• [Exercise materials]

+---+

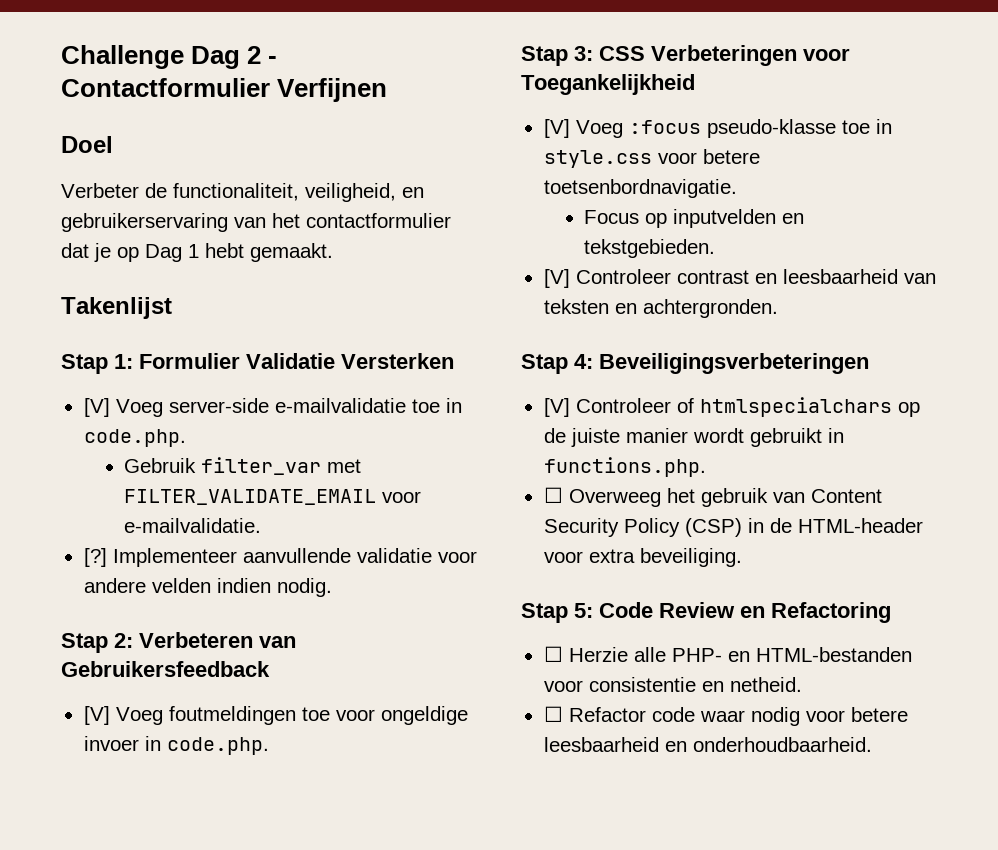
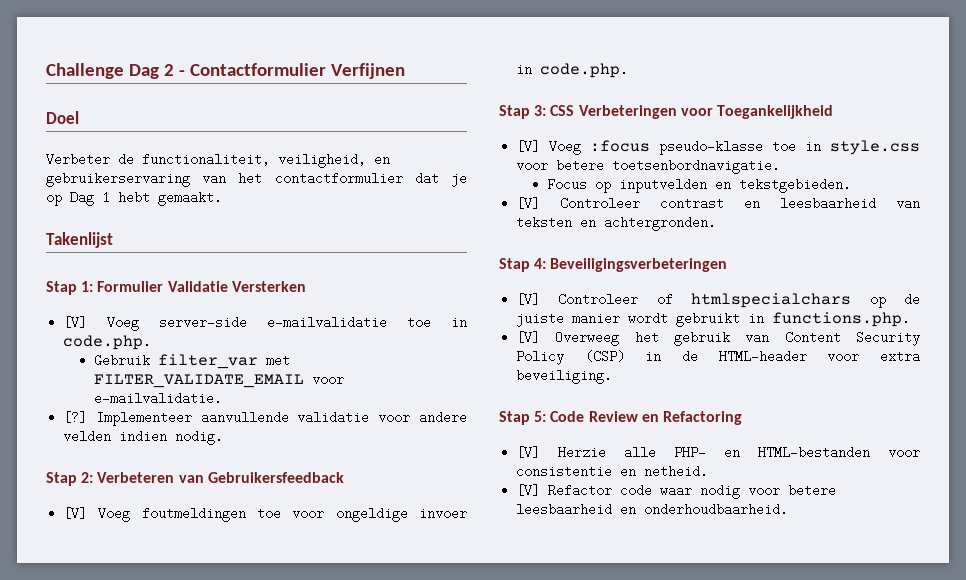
- ☐ Overweeg het gebruik van Content Security Policy (CSP) in de HTML-header voor extra beveiliging.
+ [V] Overweeg het gebruik van Content Security Policy (CSP) in de HTML-header voor extra beveiliging.
- ☐ Herzie alle PHP- en HTML-bestanden voor consistentie en netheid.
+ [V] Herzie alle PHP- en HTML-bestanden voor consistentie en netheid.
- ☐ Refactor code waar nodig voor betere leesbaarheid en onderhoudbaarheid.
+ [V] Refactor code waar nodig voor betere leesbaarheid en onderhoudbaarheid.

+---+

• [Work request]
Your task is to transcribe all of the records precisely, with no images included.

• [Written reply]
- ☐ Overweeg het gebruik van Content Security Policy (CSP) in de HTML-header voor extra beveiliging.
+ [V] Overweeg het gebruik van Content Security Policy (CSP) in de HTML-header voor extra beveiliging.
- ☐ Herzie alle PHP- en HTML-bestanden voor consistentie en netheid.
+ [V] Herzie alle PHP- en HTML-bestanden voor consistentie en netheid.
- ☐ Refactor code waar nodig voor betere leesbaarheid en onderhoudbaarheid.
+ [V] Refactor code waar nodig voor betere leesbaarheid en onderhoudbaarheid.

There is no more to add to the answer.